We are heading over a week on Sunday and house hunting for a 6 months initial let so any advice you can give us would be great - we are looking to be immersed in spanish culture but not too far away from a few British families as i know i will be on my own whilst Richard is offshore and i will be desperate to make some friends. 

Thanks for reading!


----------



## djfwells (Sep 28, 2009)

The fact that you have a stable and secure family income puts you in a very fortunate position and one that a lot of expats will envy you for - make sure you use this to your advantage when striking a bargain for a rental property.
- As for learning the language, as soon as you move try to start off on the right track by speaking as much Spanish as you can and as often as you can - Shopping in Spanish shops, going to Spanish Bars etc... as opposed to following the rest of the English because it happens to be easier. Make sure you introduce yourself to your new neighbours and so on...


----------



## Alcalaina (Aug 6, 2010)

Welcome! And you will be arriving at the perfect time of year to get acclimatised (literally) before the summer heat kicks in!

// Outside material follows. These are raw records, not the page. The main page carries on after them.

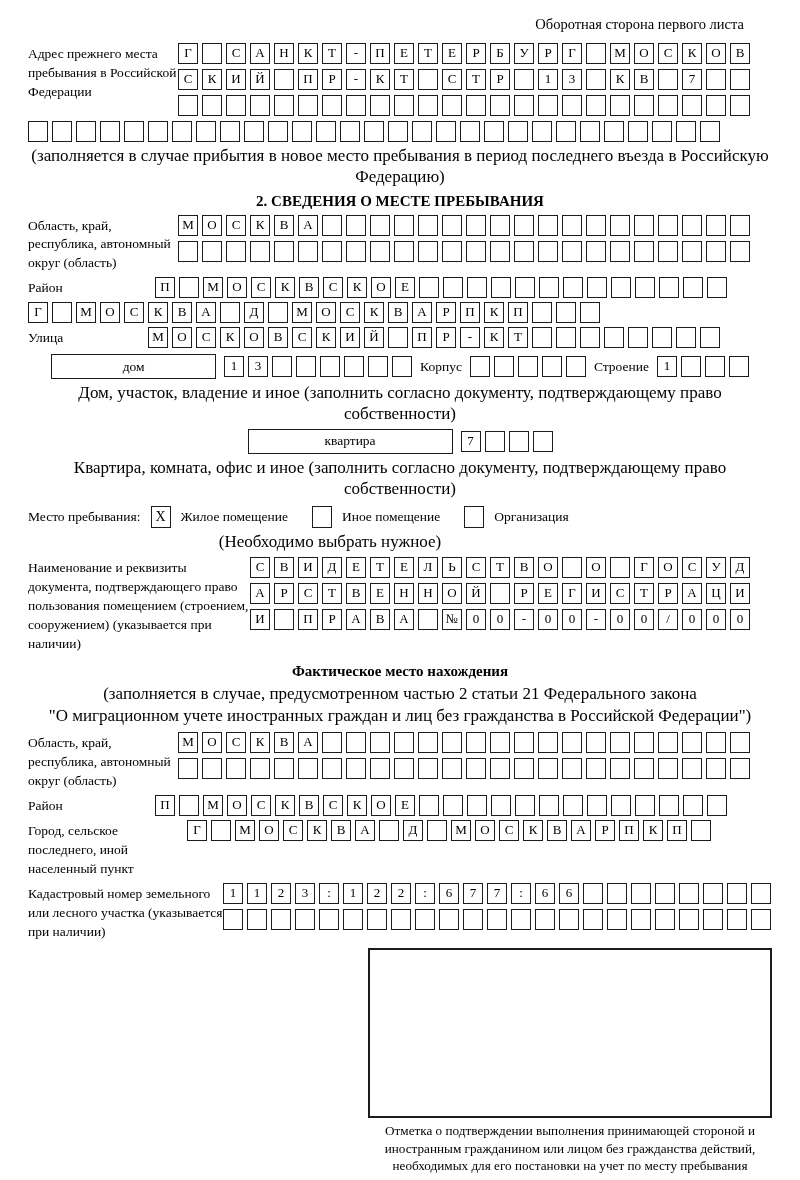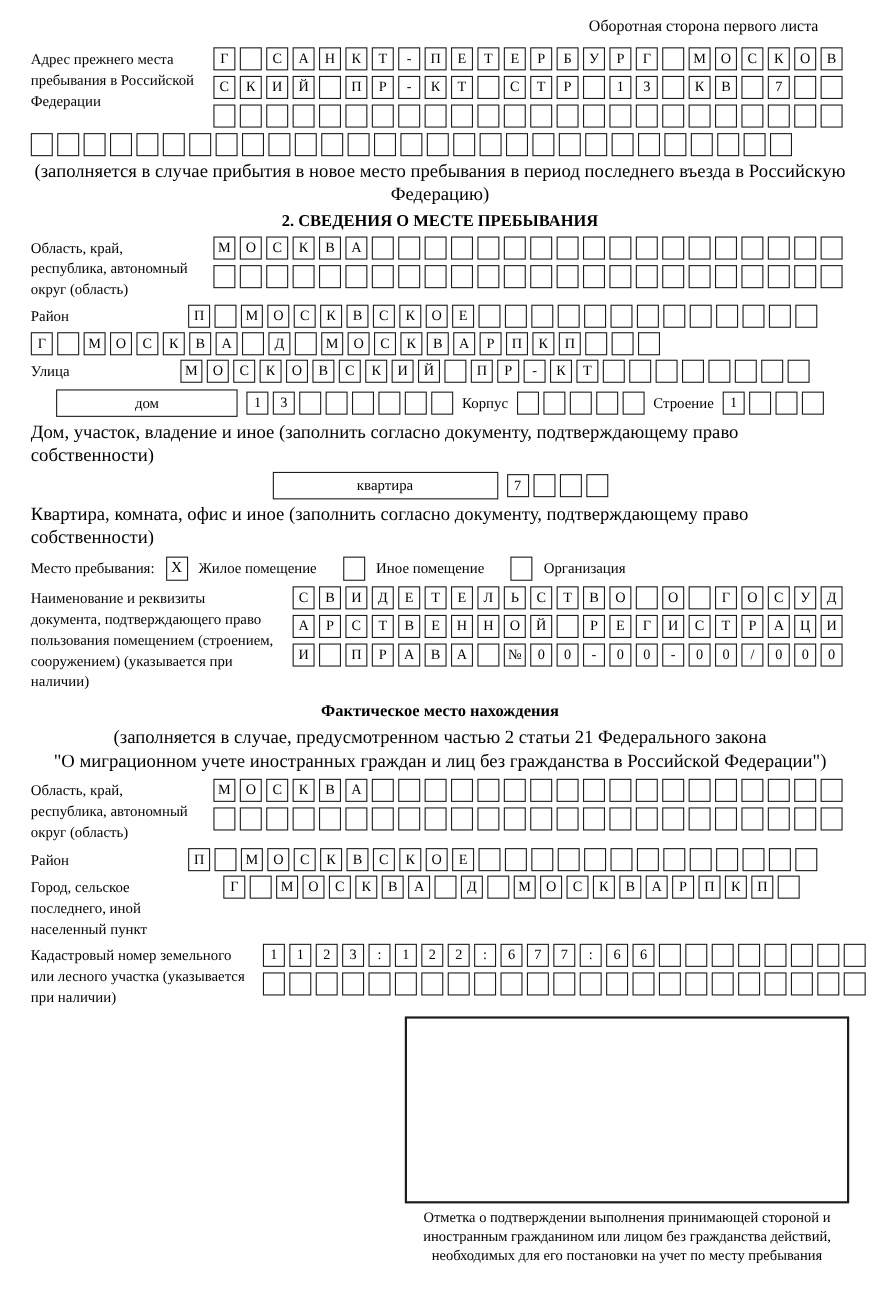"Адрес прежнего места пребывания в" .frow { gap: 16px -> none }
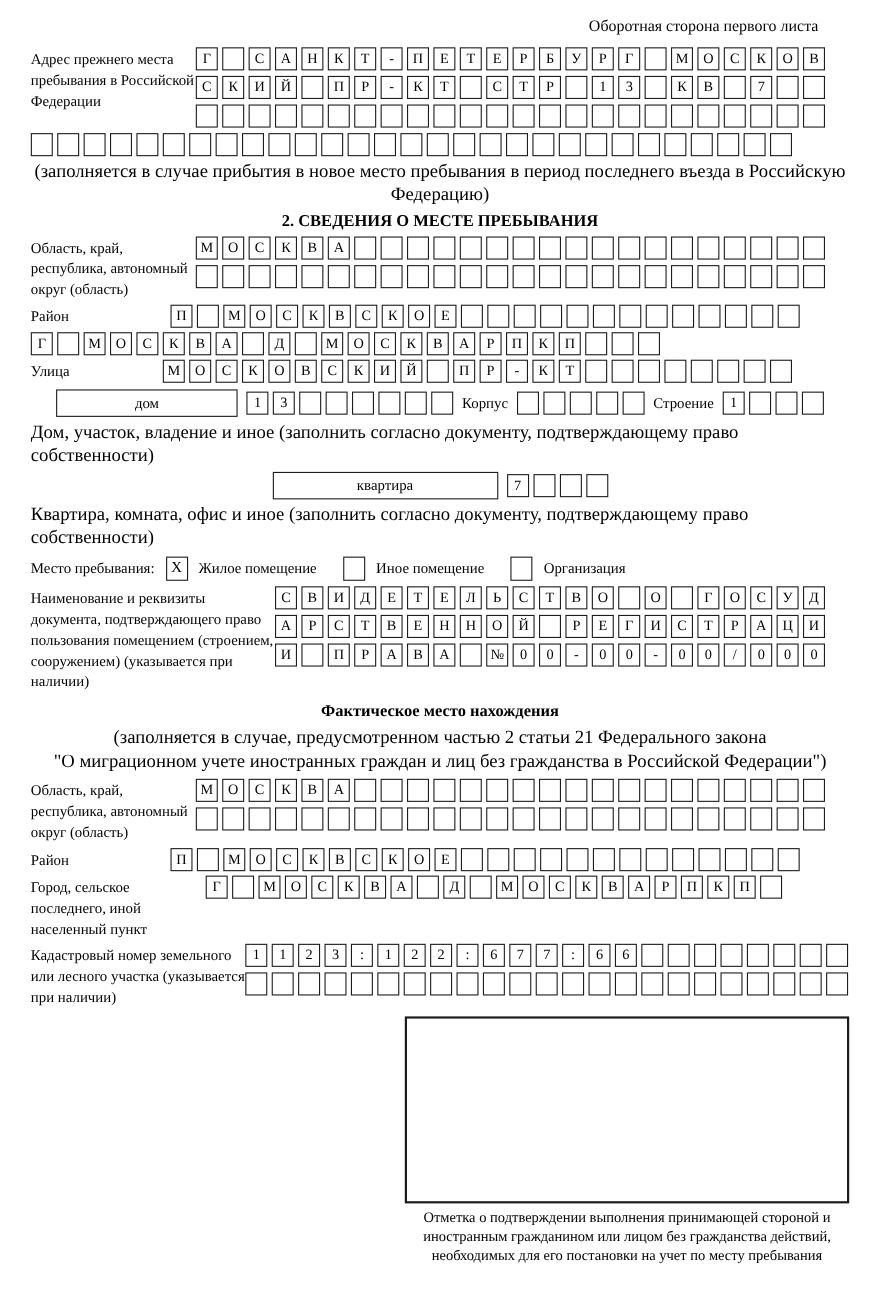"Дом, участок, владение и иное" .caption.left { text-align: none -> center }
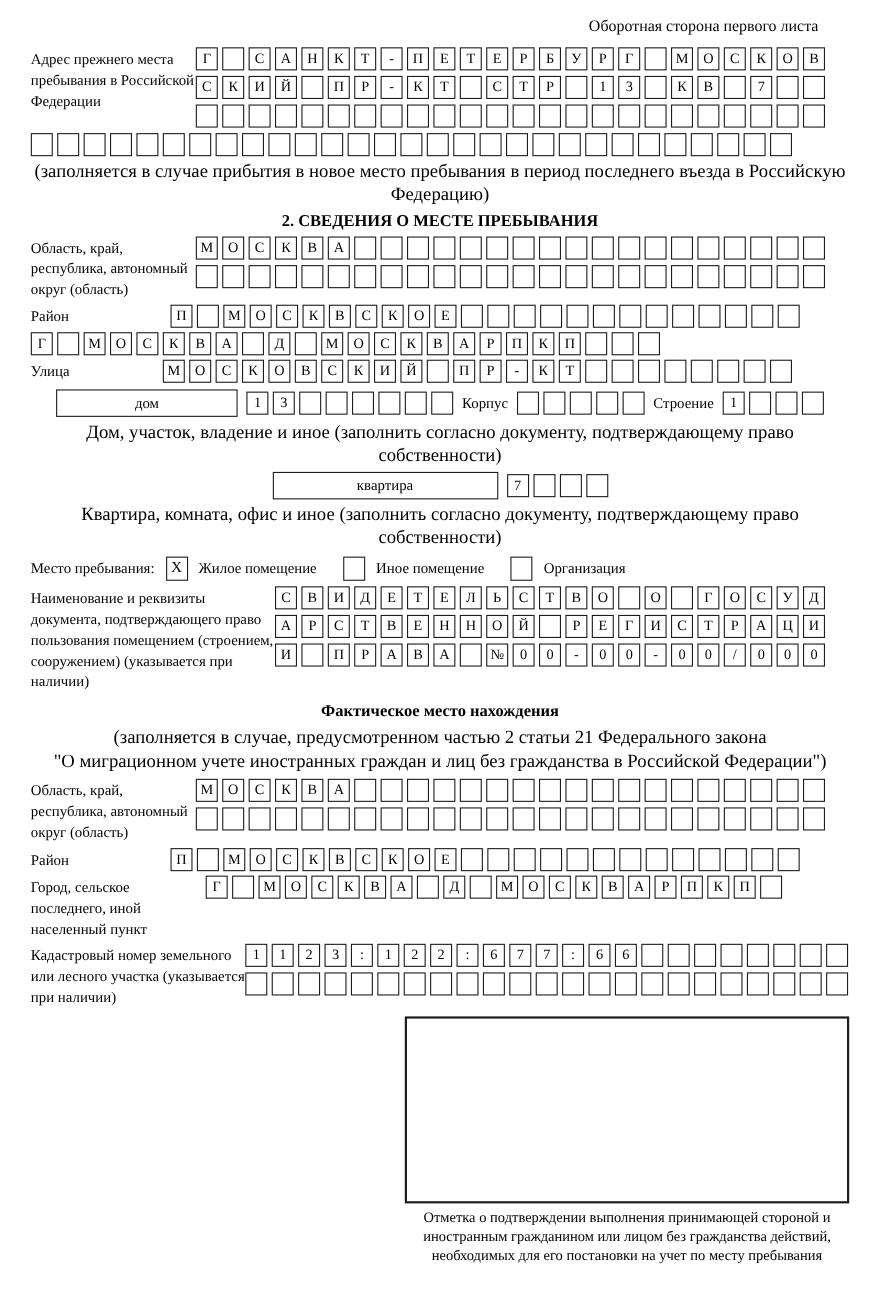"(Необходимо выбрать нужное)" div.caption { html: none -> <div>(Необходимо выбрать нужное)</div> }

You will soon get to know people through your little boy - is he at nursery school age? 

Get yourself enrolled into a Spanish language class when you arrive, ideally with a Spanish teacher, which will not only help you learn faster but also get to know people. 

Find a Spanish person who is learning English and do an "intercambio" (exchange) where you help each other out for an hour or two each week.

Get Spanish TV and watch the Canal Sur news, a great way to improve your listening skills (especially with the Andalusian dialect) and learn about your new adopted country. Even if you don't understand a word at first, it will come, I promise!


----------



## jojo (Sep 20, 2007)

Where abouts are looking?? there are a few of from the forum in the Malaga region and we can meet up if you like??

Jo xxx


----------



## natalieml (May 9, 2010)

Yep I've only just moved in December so can give you the low down on what worked for us and what didn't although I do appreciate we have been very lucky with the way everything has worked out for us.


----------



## TheHendersons (Feb 22, 2011)

Hi again guys

Any advice would honestly be fab. The areas we have been looking at are 

Alcuaucin
Al Haurin De La Torres
Al Haurin el Grand
Estepnona
Torrox

But this is only because they have suitable houses. I'm not sure if they are family orientated as i can remember visiting them but only in a different capacity (i.e now we have children!)

Jo meeting would be great! we are heading over next Sunday and coming back Friday so anytime you are free. 

Lucas is 2 and a half. I am keen to get him integrated into spanish life but would be interested in how others have integrated their children? obviously he speaks no spanish.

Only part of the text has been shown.